■ Your task
Every entry below must appear again, exactly as written.

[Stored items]
- - - - - - -

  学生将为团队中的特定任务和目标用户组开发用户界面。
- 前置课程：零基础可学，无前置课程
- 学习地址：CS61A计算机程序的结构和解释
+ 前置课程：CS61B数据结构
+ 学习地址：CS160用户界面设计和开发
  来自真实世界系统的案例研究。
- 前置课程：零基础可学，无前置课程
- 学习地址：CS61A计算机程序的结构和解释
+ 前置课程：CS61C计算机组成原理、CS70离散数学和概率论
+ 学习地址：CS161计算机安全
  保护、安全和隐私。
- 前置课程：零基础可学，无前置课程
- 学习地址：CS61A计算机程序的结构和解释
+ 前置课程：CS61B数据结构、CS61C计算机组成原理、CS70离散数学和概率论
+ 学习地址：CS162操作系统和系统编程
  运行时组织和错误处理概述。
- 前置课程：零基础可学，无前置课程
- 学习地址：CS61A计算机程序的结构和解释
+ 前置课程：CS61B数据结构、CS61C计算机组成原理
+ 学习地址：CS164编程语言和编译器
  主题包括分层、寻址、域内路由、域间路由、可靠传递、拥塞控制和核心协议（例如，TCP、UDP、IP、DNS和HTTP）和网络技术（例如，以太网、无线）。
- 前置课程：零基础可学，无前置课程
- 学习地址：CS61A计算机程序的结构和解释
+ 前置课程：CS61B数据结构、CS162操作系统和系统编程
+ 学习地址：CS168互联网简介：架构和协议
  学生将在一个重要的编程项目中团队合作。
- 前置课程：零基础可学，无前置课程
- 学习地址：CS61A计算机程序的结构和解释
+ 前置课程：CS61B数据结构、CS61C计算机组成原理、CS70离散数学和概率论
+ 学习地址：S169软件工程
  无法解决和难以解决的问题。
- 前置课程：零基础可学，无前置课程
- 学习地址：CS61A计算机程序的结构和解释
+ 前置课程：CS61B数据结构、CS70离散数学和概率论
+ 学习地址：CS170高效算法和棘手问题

- - - - - - -

■ Output below
  学生将为团队中的特定任务和目标用户组开发用户界面。
- 前置课程：零基础可学，无前置课程
- 学习地址：CS61A计算机程序的结构和解释
+ 前置课程：CS61B数据结构
+ 学习地址：CS160用户界面设计和开发
  来自真实世界系统的案例研究。
- 前置课程：零基础可学，无前置课程
- 学习地址：CS61A计算机程序的结构和解释
+ 前置课程：CS61C计算机组成原理、CS70离散数学和概率论
+ 学习地址：CS161计算机安全
  保护、安全和隐私。
- 前置课程：零基础可学，无前置课程
- 学习地址：CS61A计算机程序的结构和解释
+ 前置课程：CS61B数据结构、CS61C计算机组成原理、CS70离散数学和概率论
+ 学习地址：CS162操作系统和系统编程
  运行时组织和错误处理概述。
- 前置课程：零基础可学，无前置课程
- 学习地址：CS61A计算机程序的结构和解释
+ 前置课程：CS61B数据结构、CS61C计算机组成原理
+ 学习地址：CS164编程语言和编译器
  主题包括分层、寻址、域内路由、域间路由、可靠传递、拥塞控制和核心协议（例如，TCP、UDP、IP、DNS和HTTP）和网络技术（例如，以太网、无线）。
- 前置课程：零基础可学，无前置课程
- 学习地址：CS61A计算机程序的结构和解释
+ 前置课程：CS61B数据结构、CS162操作系统和系统编程
+ 学习地址：CS168互联网简介：架构和协议
  学生将在一个重要的编程项目中团队合作。
- 前置课程：零基础可学，无前置课程
- 学习地址：CS61A计算机程序的结构和解释
+ 前置课程：CS61B数据结构、CS61C计算机组成原理、CS70离散数学和概率论
+ 学习地址：S169软件工程
  无法解决和难以解决的问题。
- 前置课程：零基础可学，无前置课程
- 学习地址：CS61A计算机程序的结构和解释
+ 前置课程：CS61B数据结构、CS70离散数学和概率论
+ 学习地址：CS170高效算法和棘手问题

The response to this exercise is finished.